FOSSPicks

monolith

Back in the days of KDE 2 and 3, before Firefox was a mature project and before Chrome even existed, many of us browsed the web with KDE's own do-everything application, Konqueror. It's well known that Konqueror's web rendering engine, KHTML, was forked and used by Apple in Safari as WebKit, which was forked and became Blink, which became the dominant web rendering layer across the web.

But Konqueror had another brilliant feature – it could save an entire website as a single file, including its CSS and images. This is something you can't even do today, where the average browser restricts page saving to a single broken XHTML file that excludes all of the media assets and online context required to make it readable. Konqueror, by comparison, saved pages as a "web archive," a .war file, which was little more than a zipped up collection of everything necessary to view the page, but it worked.
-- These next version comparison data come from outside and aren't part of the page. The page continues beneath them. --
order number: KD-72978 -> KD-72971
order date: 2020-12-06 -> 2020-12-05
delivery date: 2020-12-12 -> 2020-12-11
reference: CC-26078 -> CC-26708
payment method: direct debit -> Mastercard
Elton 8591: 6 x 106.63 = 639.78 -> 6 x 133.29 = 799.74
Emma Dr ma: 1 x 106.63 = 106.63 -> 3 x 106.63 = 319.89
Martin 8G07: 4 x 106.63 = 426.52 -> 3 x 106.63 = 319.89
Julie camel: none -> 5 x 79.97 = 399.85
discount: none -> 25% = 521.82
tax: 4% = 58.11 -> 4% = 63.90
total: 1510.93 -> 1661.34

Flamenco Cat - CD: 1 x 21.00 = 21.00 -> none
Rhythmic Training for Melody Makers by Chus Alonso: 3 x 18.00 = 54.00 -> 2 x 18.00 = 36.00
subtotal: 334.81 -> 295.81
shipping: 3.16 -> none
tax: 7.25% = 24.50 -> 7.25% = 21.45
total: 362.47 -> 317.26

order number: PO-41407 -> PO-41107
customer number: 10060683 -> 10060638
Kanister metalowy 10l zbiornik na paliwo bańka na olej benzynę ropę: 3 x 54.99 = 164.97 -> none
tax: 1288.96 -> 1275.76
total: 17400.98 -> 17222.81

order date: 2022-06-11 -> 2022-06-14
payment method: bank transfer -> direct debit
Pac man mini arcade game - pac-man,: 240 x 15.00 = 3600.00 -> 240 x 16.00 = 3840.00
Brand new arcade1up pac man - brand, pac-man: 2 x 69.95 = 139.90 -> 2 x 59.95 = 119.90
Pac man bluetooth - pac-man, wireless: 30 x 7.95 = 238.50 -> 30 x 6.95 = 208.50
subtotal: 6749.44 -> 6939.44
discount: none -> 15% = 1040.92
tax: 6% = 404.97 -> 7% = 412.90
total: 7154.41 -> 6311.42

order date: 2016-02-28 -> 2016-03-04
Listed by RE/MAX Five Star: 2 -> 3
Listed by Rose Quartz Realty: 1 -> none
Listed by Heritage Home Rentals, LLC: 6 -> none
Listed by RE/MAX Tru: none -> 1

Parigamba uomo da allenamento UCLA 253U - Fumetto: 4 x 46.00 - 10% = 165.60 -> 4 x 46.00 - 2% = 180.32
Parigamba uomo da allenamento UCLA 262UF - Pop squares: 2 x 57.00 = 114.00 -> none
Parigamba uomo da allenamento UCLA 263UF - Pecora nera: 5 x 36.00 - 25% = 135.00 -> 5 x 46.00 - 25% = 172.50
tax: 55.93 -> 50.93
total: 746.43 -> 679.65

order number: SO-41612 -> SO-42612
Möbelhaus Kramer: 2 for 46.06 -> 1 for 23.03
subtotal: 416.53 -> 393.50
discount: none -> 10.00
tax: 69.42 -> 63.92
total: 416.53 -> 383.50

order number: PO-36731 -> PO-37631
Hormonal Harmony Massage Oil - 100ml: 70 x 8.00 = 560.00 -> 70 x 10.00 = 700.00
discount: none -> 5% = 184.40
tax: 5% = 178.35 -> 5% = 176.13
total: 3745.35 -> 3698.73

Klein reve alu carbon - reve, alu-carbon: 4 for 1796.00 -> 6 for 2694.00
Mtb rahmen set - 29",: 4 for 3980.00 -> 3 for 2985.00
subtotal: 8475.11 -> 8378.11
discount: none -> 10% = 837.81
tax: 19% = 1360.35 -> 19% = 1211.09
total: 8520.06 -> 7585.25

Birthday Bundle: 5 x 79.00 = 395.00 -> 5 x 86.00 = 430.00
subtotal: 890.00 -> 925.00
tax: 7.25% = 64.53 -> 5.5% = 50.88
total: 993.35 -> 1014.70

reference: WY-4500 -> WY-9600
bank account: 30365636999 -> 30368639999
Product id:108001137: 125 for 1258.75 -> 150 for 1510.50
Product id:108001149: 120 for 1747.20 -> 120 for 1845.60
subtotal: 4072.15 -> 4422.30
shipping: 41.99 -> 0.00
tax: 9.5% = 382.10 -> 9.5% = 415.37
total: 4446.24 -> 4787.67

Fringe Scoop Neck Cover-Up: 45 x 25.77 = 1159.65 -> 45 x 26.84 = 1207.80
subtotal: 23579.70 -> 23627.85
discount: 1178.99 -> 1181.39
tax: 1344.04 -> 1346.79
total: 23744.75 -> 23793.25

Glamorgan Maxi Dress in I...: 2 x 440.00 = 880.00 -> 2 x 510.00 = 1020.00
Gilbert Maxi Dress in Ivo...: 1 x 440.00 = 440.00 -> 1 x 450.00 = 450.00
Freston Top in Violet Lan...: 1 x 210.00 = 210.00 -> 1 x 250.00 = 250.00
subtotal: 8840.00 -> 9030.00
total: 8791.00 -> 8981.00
Fast forward a decade or more, and there's been nothing to really compete with web archive files, other than perhaps web.archive.org. In theory, HTML5 should make encapsulating an entire page and its assets into a single file easier, which is what monolith attempts to do. Rather than being a browser add-on, monolith needs to be run from the command line and takes the URL to archive as its only argument. There are options for removing images, excluding JavaScript, ignoring invalid certificates, and setting a custom User-Agent. Other than these options, the command is simple. The only slight quirk is that you need to pipe the output to a file if you don't want your web page to spill onto the terminal, but that's the handy flexibility of the command line rather than a missing feature. Most importantly, monolith works, pooling even complex sites into a single file you can then access offline or store for posterity.

In a world of pervasive data, it's still amazingly useful to be able to save a website as a single local file.

Project Website

https://github.com/Y2Z/monolith

Reddit interface

reddio

One of the best things about the command line is that you don't have the same distractions you have on the desktop. Outside of the task you want to accomplish, there's usually too little space to augment your terminal session with multiple tabs, streaming video, or various chat sessions, even with a multiplexer like tmux. Which is why we're reluctant to write about this little command-line gem – a command-line interface to Reddit, the ultimate online time sink. But as we're all going to waste too much time on Reddit anyway, we may as well make it as quick and as accessible as possible. reddio does this in a POSIX-compliant way, and offers a very streamlined, and not too distracting, experience. This is because it doesn't work as an interactive session, as you might expect. Instead, you run the command and the top stories are returned, complete with a story synopsis, comment count, and a link, like the contents of an RSS feed. This means it can be cut and modified on the command line to fit your preferences, using commands like print, grep, wc, and sed to make sure you only see what you want to see or search for.

Of course, there are additional arguments to add the usual interactions with Reddit that you'd expect. You can login to your account, follow and unfollow subreddits, vote and unvote, and you can even submit your own stories and comment on others. All of this can be accomplished with brief and efficiently constructed commands you run alongside your usual command-line magic. If you don't have the command-line skills to create your own commands, there's plenty of help in the documentation and many different command recipes you can simply copy and paste to make your own. One of the best will return the top five URLs of the month from r/linux, for example, while another recipe will return only new messages and comments for a specific sub.

If you're the kind of Reddit user who hates the new site design, you're going to love reddio.